The APA now requires all members of the revision team to disclose their ties to other organizations, for-profit and non-profit. However, criticism of these financial ties remain. Cosgrove said, “Transparency is a step in the right direction, but transparency is not enough.”
Each revision team member’s disclosure page also includes a pledge to limit pharmaceutical industry contributions to a maximum of $10,000 per year. However, the APA has not publicly detailed how it would enforce these caps. Cosgrove argues that social psychology literature shows that a small gift may not be irrelevant. Even receiving a slice of pizza from someone is likely to make you more favourable towards them. “We need to recognize that small gifts can affect behaviour,” she said.
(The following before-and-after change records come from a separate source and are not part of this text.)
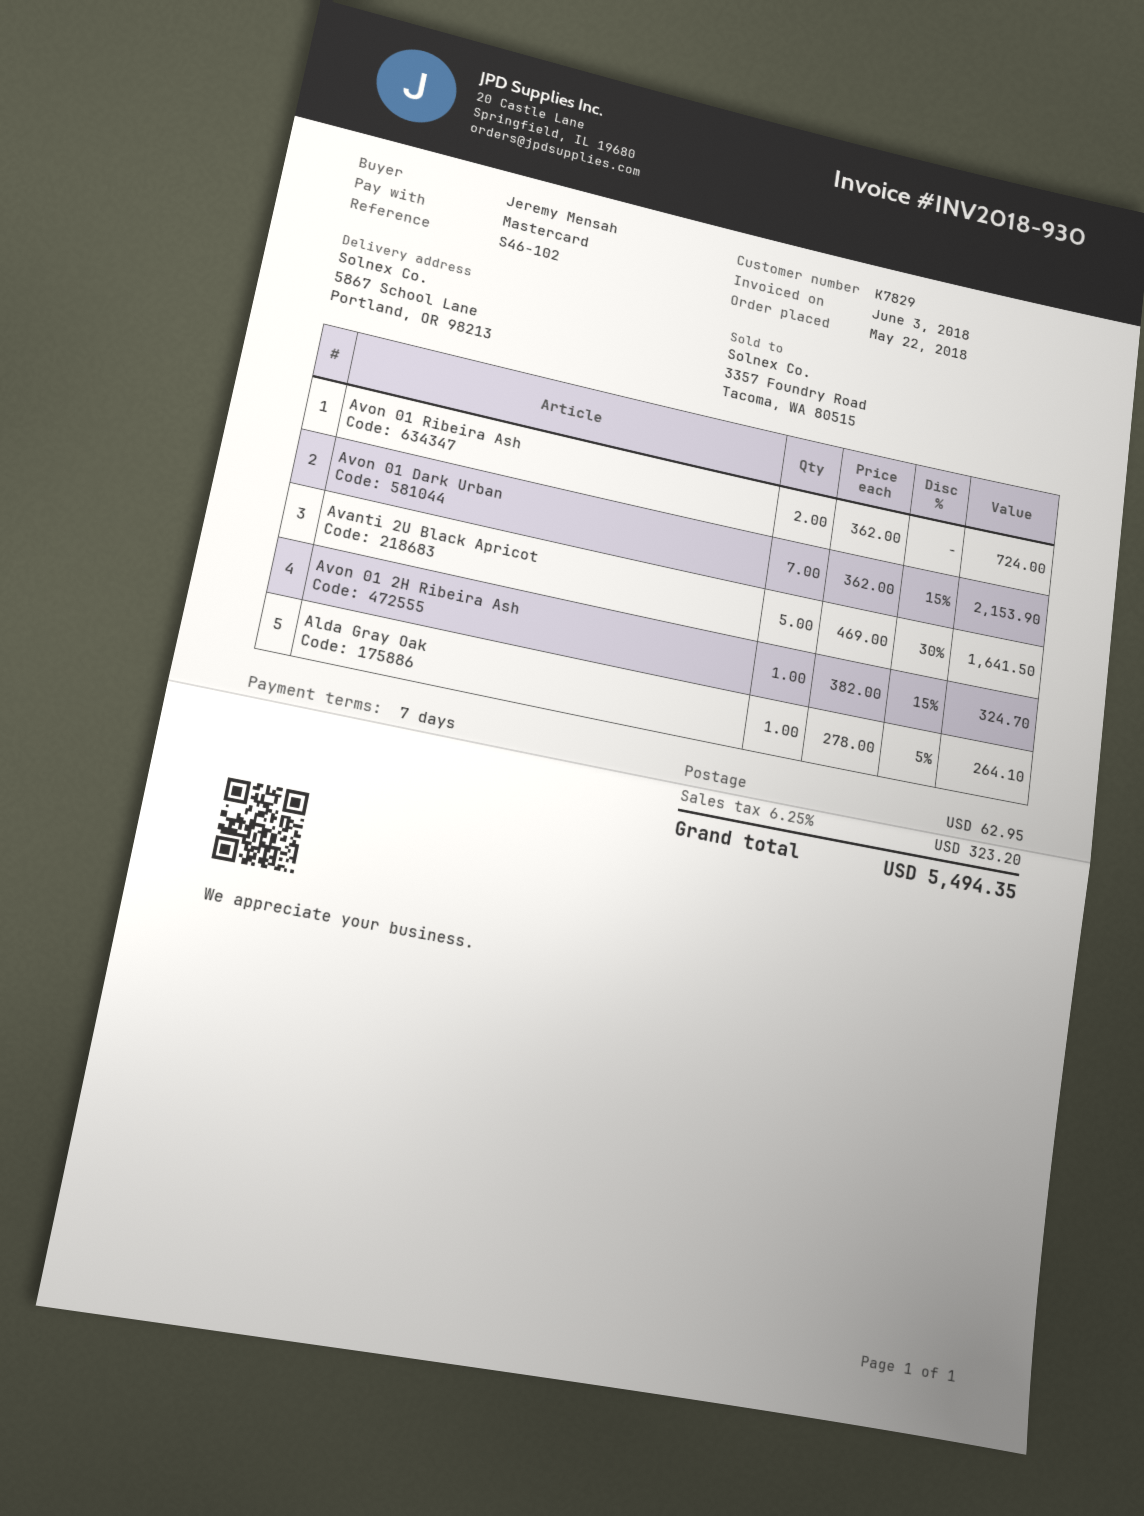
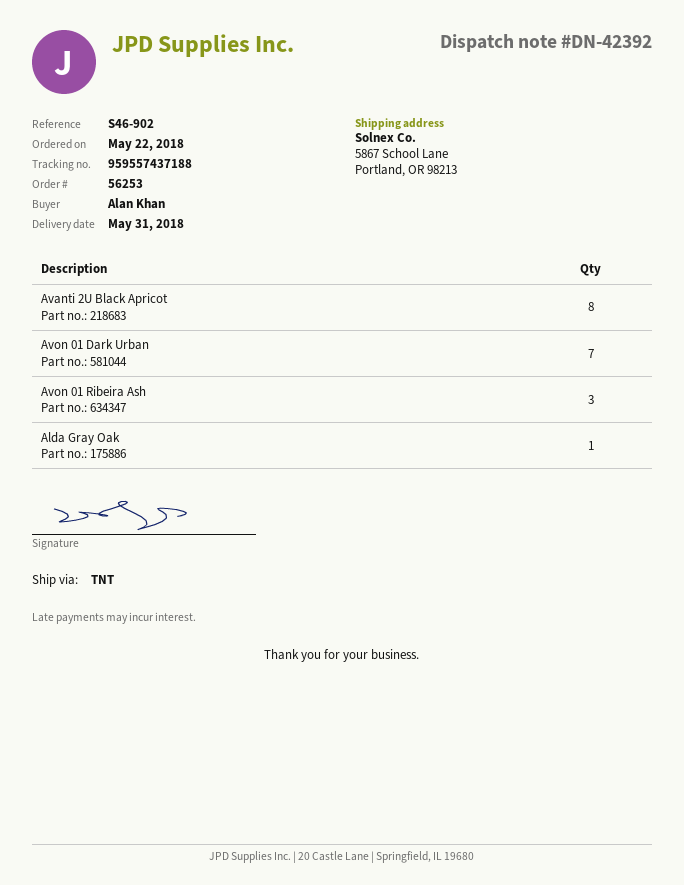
reference: S46-102 -> S46-902
ordered by: Jeremy Mensah -> Alan Khan
Avon 01 Ribeira Ash: 2 -> 3
Avanti 2U Black Apricot: 5 -> 8
Avon 01 2H Ribeira Ash: 1 -> none

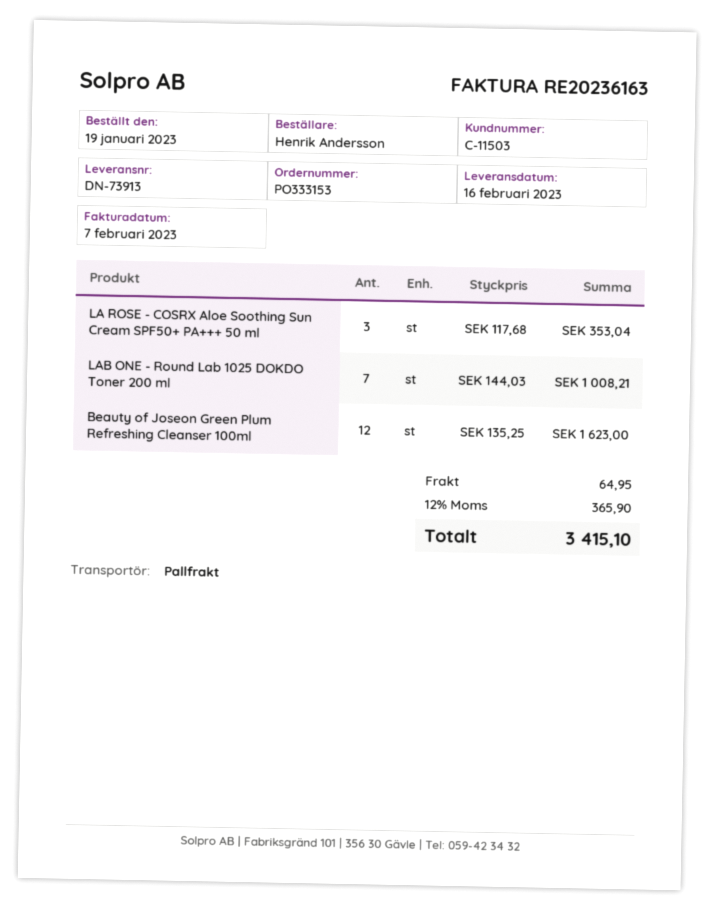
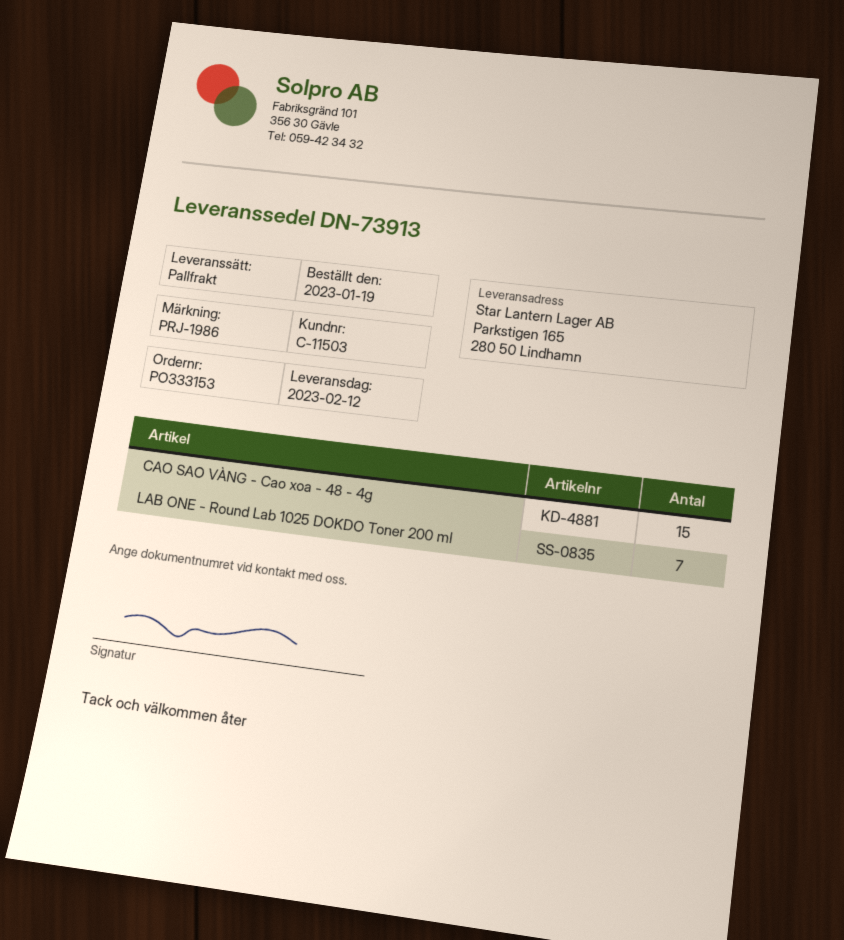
delivery date: 2023-02-16 -> 2023-02-12
LA ROSE - COSRX Aloe Soothing Sun Cream SPF50+ PA+++ 50 ml: 3 -> none
Beauty of Joseon Green Plum Refreshing Cleanser 100ml: 12 -> none
CAO SAO VÀNG - Cao xoa - 48 - 4g: none -> 15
We can only wonder how the DSM-5 would differ if the revision team had been different. But these composition issues raise serious concerns about the potential biases of the revision team.
Speak your mind
We believe that the DSM should not include any stigmatizing diagnoses of human sexuality, including the paraphilias slated to be part of the DSM-5 (except possibly pedophilia). We believe that APA should not apply the paraphilia model to trans people through “Transvestic Disorder” and its “autogynephilia” sub-classification. And we’re concerned about the inclusion of controversial figures in the revision, including Zucker and Blanchard, as well as people with financial ties to the pharmaceutical industry.
You may disagree. Regardless, if you have any thoughts on the DSM, please participate in the public commentary process at dsm5.org. The comment period ends April 20, 2010.